The basic idea is to introduce a StorageManager class with store and delete methods. Subclasses implement three different storage methods: local filesystem, SFTP, or S3. Each method supports flat or hierarchical directory structures. The SFTP method supports multiple hosts, which allows you to store files to both sonohara and hijiribe at the same time.

There is a fourth "hybrid" method, which lets you choose the method to use based on the post's ID and type (preview, sample, or original file). In this way it's possible to support complex configurations like Danbooru's, where files are stored across different servers with different URL structures. Here is how you would replicate Danbooru's current setup.
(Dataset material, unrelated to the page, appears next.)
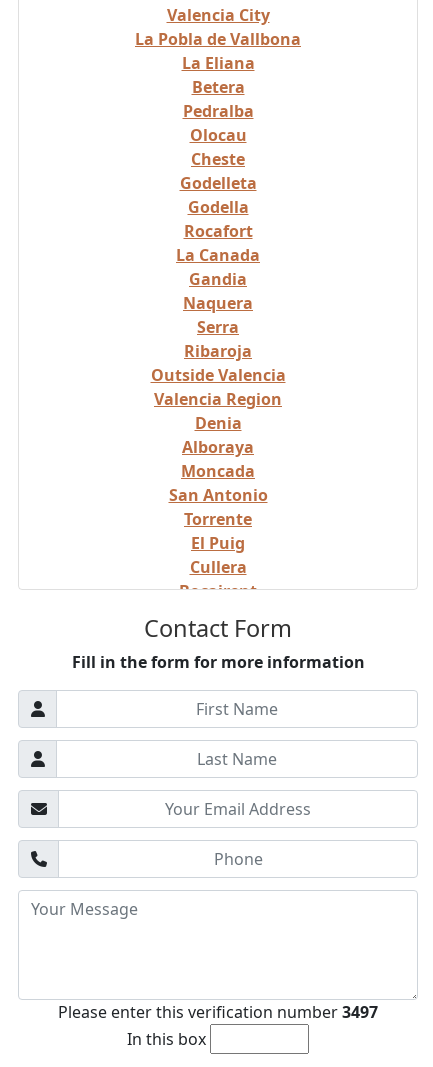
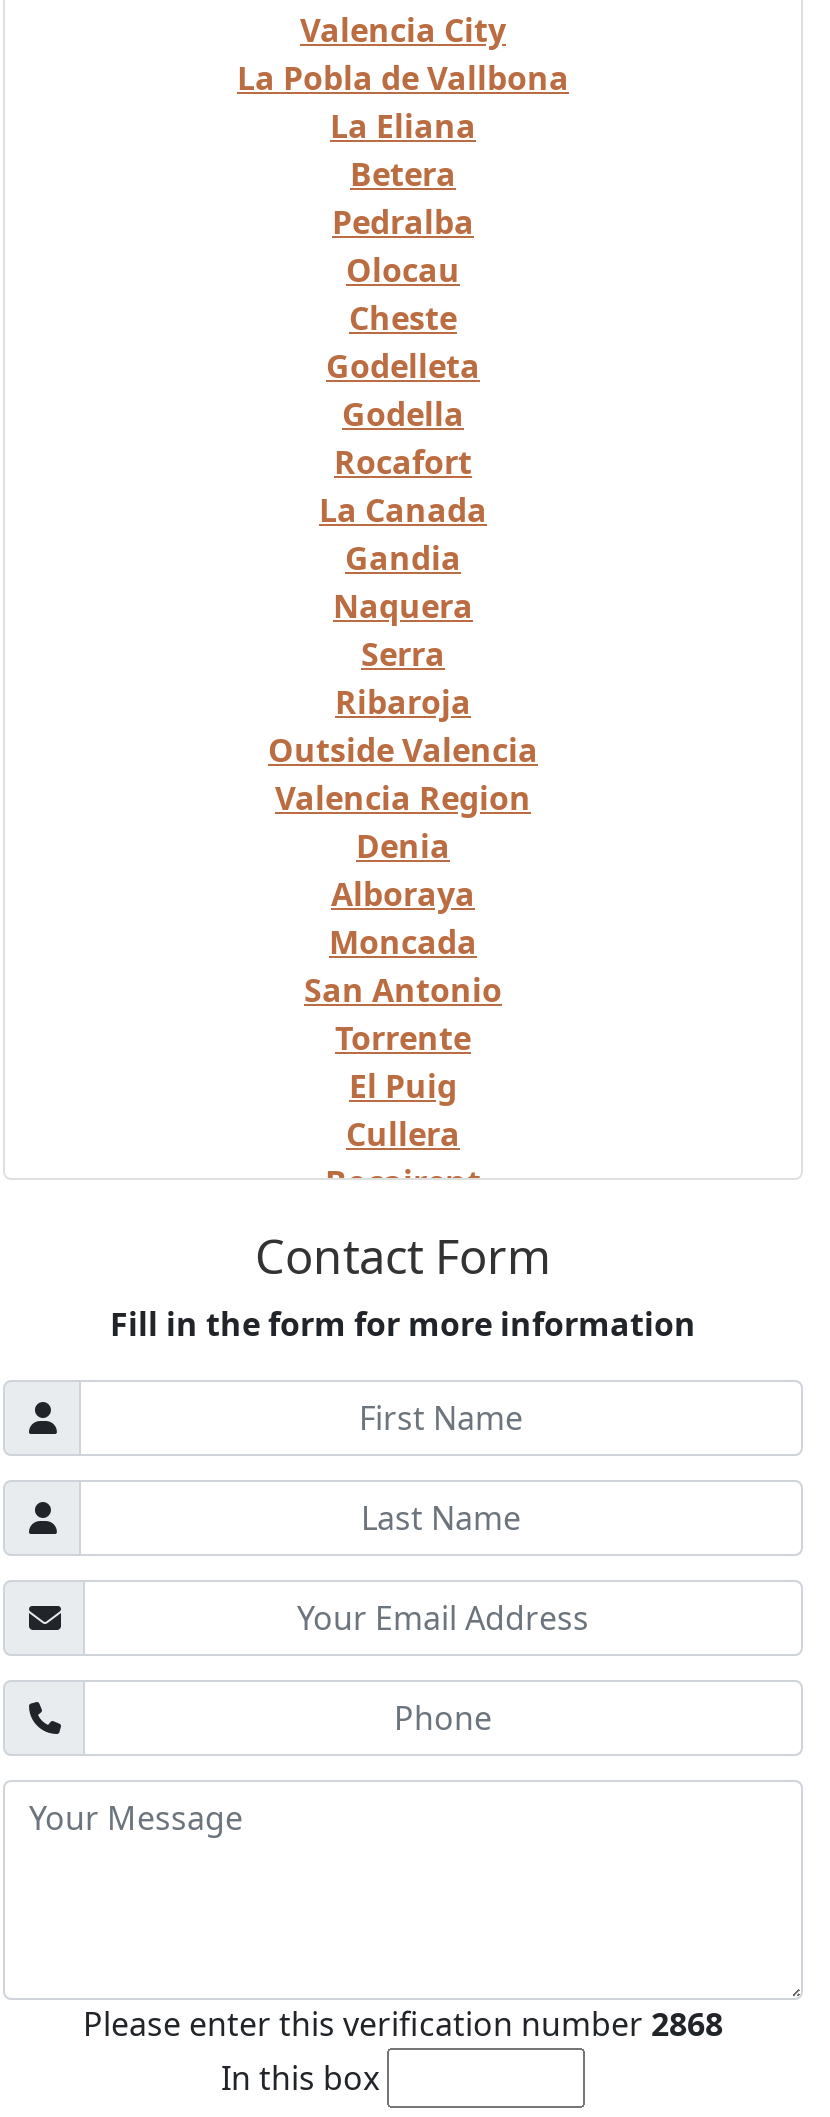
- Please enter this verification number 3497
+ Please enter this verification number 2868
The basic idea itself is simple enough, but integrating it with the upload process turned out to be somewhat involved. This was mainly because of assumptions throughout the code that files are stored locally on the webserver. In short:

  • Autotagging of animated GIFs/PNGs was moved from during post editing to during upload. This assumed that files were available on the local webserver, which we don't want to assume. Rechecking the file on every edit isn't very efficient anyway.

  • Ugoira .webm conversion was made synchronous instead of asynchronous. Doing it asynchronously created multiple problems: it assumed the .zip file was available locally, it could break backups and iqdb submissions (since the conversion may not be finished yet when these things run), and it required hacky file existence checks in various places to detect whether the conversion was finished and the images were ready to use.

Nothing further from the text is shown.